Source data.
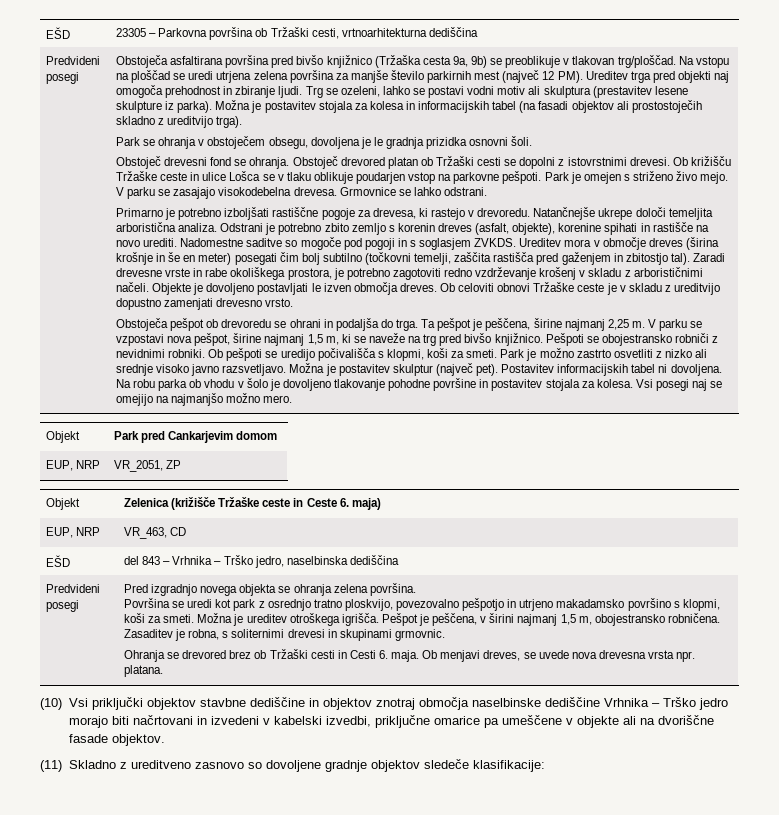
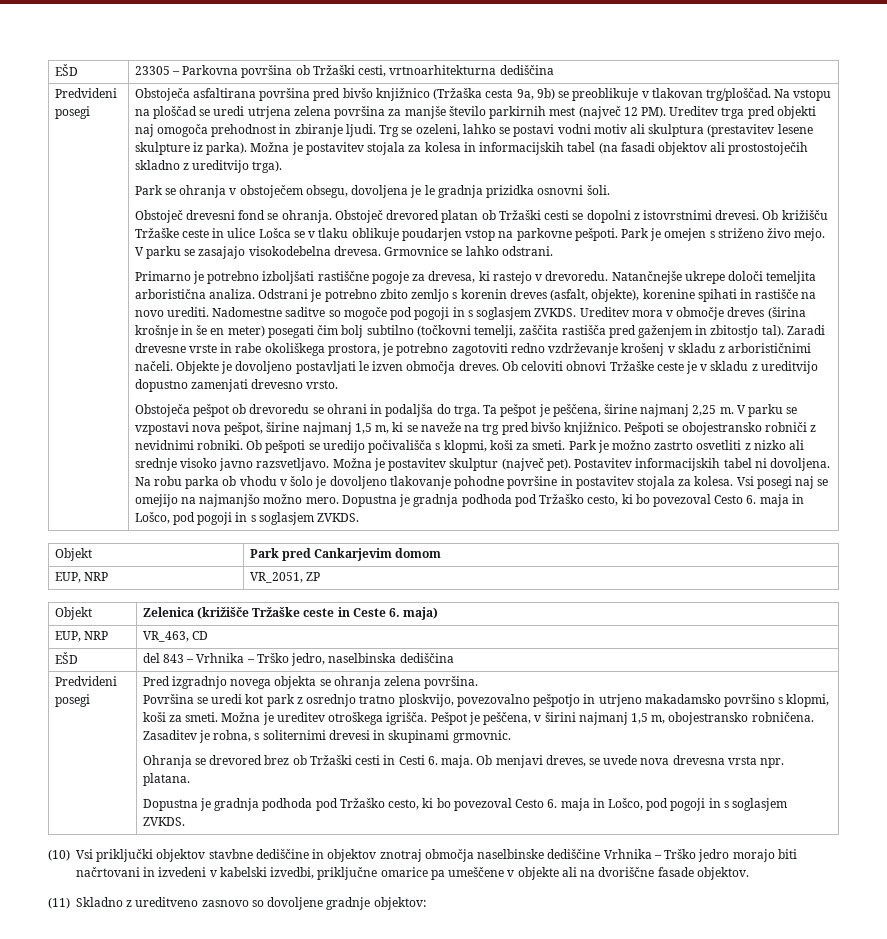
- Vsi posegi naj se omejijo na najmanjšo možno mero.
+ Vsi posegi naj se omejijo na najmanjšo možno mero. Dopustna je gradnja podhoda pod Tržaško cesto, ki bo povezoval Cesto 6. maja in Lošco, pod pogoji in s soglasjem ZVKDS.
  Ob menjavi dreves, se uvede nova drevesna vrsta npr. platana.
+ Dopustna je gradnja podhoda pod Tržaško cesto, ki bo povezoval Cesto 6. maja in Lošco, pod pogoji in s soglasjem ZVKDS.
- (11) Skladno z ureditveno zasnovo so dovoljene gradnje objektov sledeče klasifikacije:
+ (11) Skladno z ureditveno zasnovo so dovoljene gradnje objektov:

What to do. An exact, picture-free copy of the listing above is the goal; write it out now.

Solution to the exercise.
- Vsi posegi naj se omejijo na najmanjšo možno mero.
+ Vsi posegi naj se omejijo na najmanjšo možno mero. Dopustna je gradnja podhoda pod Tržaško cesto, ki bo povezoval Cesto 6. maja in Lošco, pod pogoji in s soglasjem ZVKDS.
  Ob menjavi dreves, se uvede nova drevesna vrsta npr. platana.
+ Dopustna je gradnja podhoda pod Tržaško cesto, ki bo povezoval Cesto 6. maja in Lošco, pod pogoji in s soglasjem ZVKDS.
- (11) Skladno z ureditveno zasnovo so dovoljene gradnje objektov sledeče klasifikacije:
+ (11) Skladno z ureditveno zasnovo so dovoljene gradnje objektov:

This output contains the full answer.